Given data:
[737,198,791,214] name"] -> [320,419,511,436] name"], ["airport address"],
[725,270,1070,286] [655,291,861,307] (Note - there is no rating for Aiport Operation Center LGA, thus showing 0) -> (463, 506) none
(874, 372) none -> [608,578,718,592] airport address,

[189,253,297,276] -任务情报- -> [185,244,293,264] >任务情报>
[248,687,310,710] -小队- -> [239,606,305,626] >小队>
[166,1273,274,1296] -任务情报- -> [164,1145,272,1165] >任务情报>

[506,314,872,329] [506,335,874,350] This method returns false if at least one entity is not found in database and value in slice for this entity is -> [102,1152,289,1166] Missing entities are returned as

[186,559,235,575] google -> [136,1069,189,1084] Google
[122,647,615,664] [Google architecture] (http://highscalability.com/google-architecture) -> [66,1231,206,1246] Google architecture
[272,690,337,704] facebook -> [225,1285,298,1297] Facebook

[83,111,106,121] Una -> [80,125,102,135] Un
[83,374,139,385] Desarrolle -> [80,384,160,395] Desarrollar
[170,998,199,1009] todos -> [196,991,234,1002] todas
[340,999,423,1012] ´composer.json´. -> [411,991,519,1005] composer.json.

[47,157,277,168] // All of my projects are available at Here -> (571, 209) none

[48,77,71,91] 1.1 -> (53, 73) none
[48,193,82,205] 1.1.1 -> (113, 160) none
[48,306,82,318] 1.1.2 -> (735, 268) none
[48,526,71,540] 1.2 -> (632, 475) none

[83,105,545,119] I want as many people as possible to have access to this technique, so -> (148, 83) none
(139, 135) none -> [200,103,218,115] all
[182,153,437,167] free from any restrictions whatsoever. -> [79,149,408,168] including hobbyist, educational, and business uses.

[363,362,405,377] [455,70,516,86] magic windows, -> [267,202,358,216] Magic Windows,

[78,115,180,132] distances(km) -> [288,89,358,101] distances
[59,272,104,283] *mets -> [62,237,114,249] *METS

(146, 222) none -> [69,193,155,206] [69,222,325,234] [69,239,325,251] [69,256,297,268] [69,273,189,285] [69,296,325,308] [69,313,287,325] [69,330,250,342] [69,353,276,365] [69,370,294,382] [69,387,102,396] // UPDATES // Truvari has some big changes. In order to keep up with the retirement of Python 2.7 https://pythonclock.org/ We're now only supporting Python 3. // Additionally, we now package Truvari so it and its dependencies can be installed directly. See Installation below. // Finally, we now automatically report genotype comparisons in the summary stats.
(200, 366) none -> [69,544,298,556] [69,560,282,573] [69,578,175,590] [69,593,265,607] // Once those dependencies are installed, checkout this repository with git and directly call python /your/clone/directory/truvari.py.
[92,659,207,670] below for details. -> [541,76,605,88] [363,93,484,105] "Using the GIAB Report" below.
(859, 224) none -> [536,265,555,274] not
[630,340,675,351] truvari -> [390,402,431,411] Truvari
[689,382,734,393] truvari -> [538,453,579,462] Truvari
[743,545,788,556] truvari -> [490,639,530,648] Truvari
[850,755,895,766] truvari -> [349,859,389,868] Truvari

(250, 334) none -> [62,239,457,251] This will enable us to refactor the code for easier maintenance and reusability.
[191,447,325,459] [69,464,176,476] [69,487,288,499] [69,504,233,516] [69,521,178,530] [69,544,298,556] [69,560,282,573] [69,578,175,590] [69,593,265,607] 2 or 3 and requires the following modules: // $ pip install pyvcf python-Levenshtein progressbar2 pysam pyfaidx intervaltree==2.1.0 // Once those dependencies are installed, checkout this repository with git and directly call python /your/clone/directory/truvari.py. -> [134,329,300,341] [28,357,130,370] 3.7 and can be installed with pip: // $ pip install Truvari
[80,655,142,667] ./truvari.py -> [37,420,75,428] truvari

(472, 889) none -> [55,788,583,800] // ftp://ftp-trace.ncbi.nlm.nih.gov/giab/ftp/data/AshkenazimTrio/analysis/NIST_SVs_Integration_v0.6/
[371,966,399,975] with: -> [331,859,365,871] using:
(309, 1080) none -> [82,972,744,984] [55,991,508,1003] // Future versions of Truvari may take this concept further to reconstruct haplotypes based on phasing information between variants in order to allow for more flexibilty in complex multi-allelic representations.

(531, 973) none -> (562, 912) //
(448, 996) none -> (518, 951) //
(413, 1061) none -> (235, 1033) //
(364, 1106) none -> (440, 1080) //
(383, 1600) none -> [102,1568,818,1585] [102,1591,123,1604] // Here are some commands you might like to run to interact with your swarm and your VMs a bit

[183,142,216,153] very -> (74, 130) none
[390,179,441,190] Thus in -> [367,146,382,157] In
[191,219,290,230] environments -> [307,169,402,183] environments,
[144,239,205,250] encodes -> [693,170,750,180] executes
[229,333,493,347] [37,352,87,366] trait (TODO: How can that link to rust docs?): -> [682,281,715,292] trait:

Your task: All that is wanted is a faithful reproduction of the line above with "[48,193,82,205] 1.1.1 -> (113, 160) none", the line with "[59,272,104,283] *mets ->", and every line in between.

Solved exercise:
[48,193,82,205] 1.1.1 -> (113, 160) none
[48,306,82,318] 1.1.2 -> (735, 268) none
[48,526,71,540] 1.2 -> (632, 475) none

[83,105,545,119] I want as many people as possible to have access to this technique, so -> (148, 83) none
(139, 135) none -> [200,103,218,115] all
[182,153,437,167] free from any restrictions whatsoever. -> [79,149,408,168] including hobbyist, educational, and business uses.

[363,362,405,377] [455,70,516,86] magic windows, -> [267,202,358,216] Magic Windows,

[78,115,180,132] distances(km) -> [288,89,358,101] distances
[59,272,104,283] *mets -> [62,237,114,249] *METS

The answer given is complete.